# Two 721 Questions



## ok2fly (Jul 28, 2002)

First off... Wow, what a great forum! I stumbled across it yesterday and am learning a lot reading through all the posts.

Here's my dilemma. I'm trying to decide between a 721 and a Tivo system. The thing I like about the 721 is the ability to watch live TV while recording a different program. That brings up my first question. Since it's a dual tuner system, do I have to pay extra for that capability? In other words, do I have to pay an extra 4.99 a month as if I had an extra receiver? (which I do.) 
Secondly, we have two receivers (upstairs and downstairs), but only watch one at a time. I'd like to eliminate one receiver and just run a coax to the downstairs TV from the 721 (which would physically be upstairs next to that TV). With the UHF remote, would this work out? Could I just turn off the upstairs TV and turn on the downstairs TV and have full use of the system?
Thanks!
Dave


----------



## Scott Greczkowski (Mar 21, 2002)

Welcome ok2fly :hi:

Nope no extra cost for the second tuner.

On the second question you will need to run a dedicated second line to the 721, both connections need to be hooked up all the time of the 721 does not work.


----------



## scooper (Apr 22, 2002)

OK2fly - just because the 721 has 2 tuners DOES NOT mean that it will completely replace 2 seperate receivers. Point here is that the 721 can only DISPLAY 1 program at a time.
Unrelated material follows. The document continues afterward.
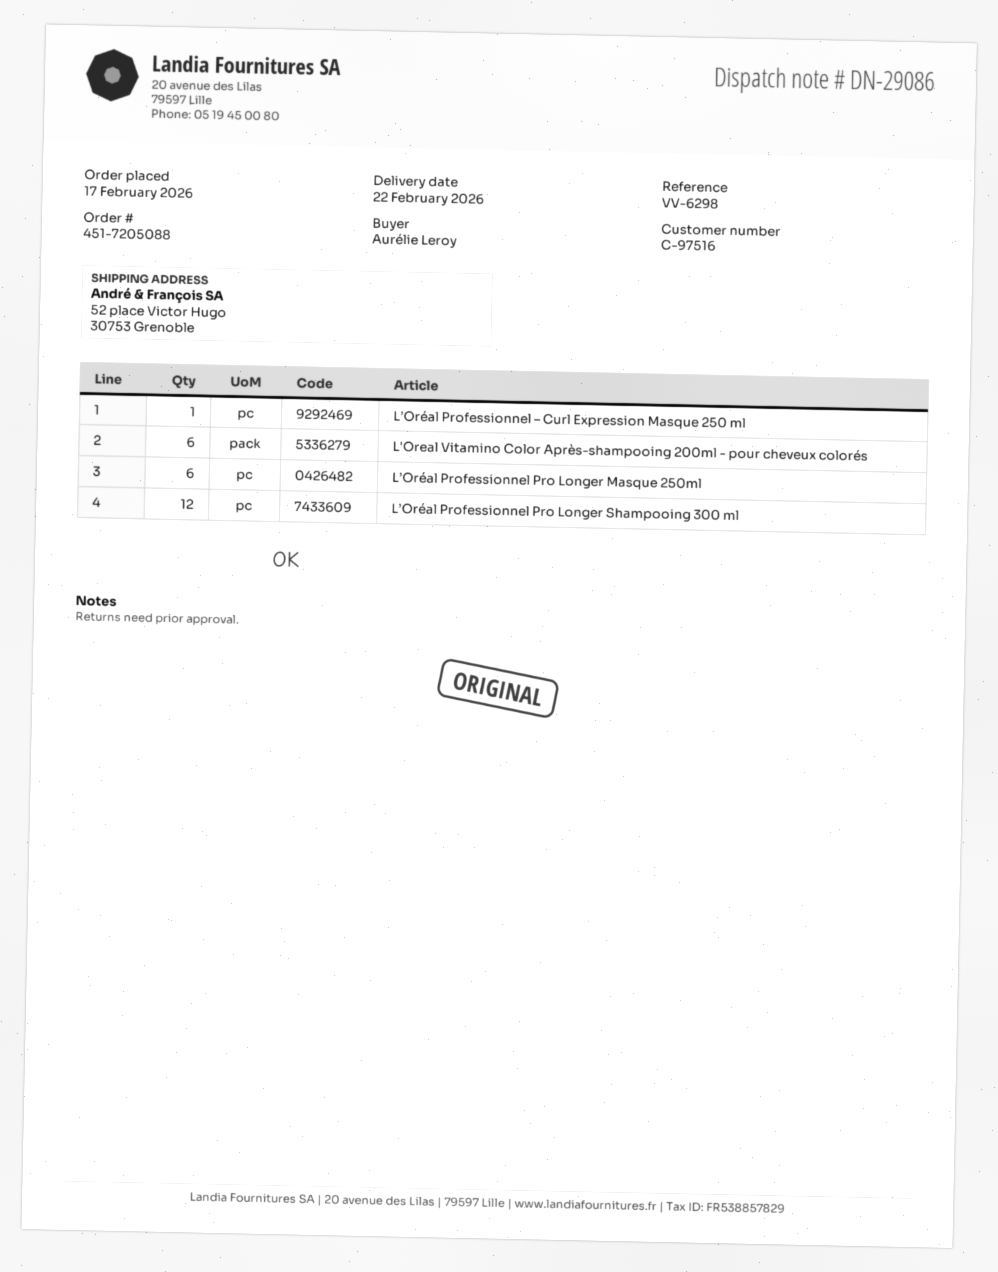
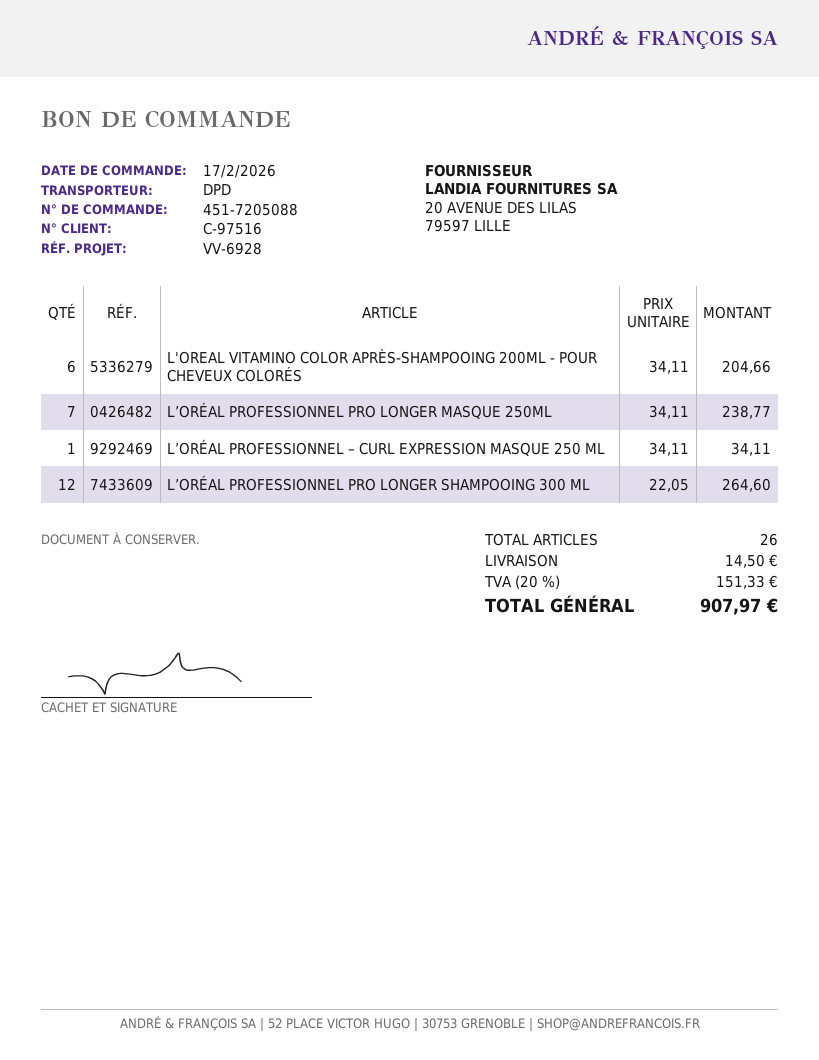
reference: VV-6298 -> VV-6928
L’Oréal Professionnel Pro Longer Masque 250ml: 6 -> 7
So, if you ever watch 2 different programs at the same time, you will in actuallity need to have 3 different connections - 2 for the 721 (as Scott G pointed out) and one for each other receiver you keep.

Going back and more fully reading your original post - yes, using the 721 as your only would work out nicely in that scenario - I'm doing the same thing with both of my receivers (a 4700 and a 2700).


----------



## ok2fly (Jul 28, 2002)

Scott and scooper, thanks for the replies. I'm still trying to get a handle on all the options out there, but that answers two important questions I had for making my decision!


----------



## z_corey_z (Jul 29, 2002)

Actually, Tivo has a 2-tuner device with DirectTV. The only thing I can tell you is the Tivo interface is really user friendly, but I have never seen the DishPVR so I can't compare them.


----------



## Karl Foster (Mar 23, 2002)

Directv has two different dual-tuner PVRs available - DirecTivo and Ultimatetv. DirecTivo systems are made by Sony, Philips, and Hughes. Ultimatetv systems are made by RCA and Sony. If you have any questions about them, it would be more appropriate to post them in the Directv forum. Both systems have been proven to be very reliable. There are some key differences between them and the Dish PVRs such as series recording, rather than time-slot only recording. It's good to see another Utahn on the forum!


----------



## Kagato (Jul 1, 2002)

Tivo has a better interface, the Season Pass thing works well for the most part. UTV is in the same boat. The 721 does PIP from both the second tuner and playback. I'm not aware of the Tivo or UTV doing the PIP functions in the current offerings. The 721 recordings are timmer based...kind'a. The timmer knows the show description. For instance if I tell it to record "The Daily Show" at M-F 11pm. However, it only runs Monday - Thursday. The timmer does a description check, so I don't get a mislabled Crank Yankers for Friday.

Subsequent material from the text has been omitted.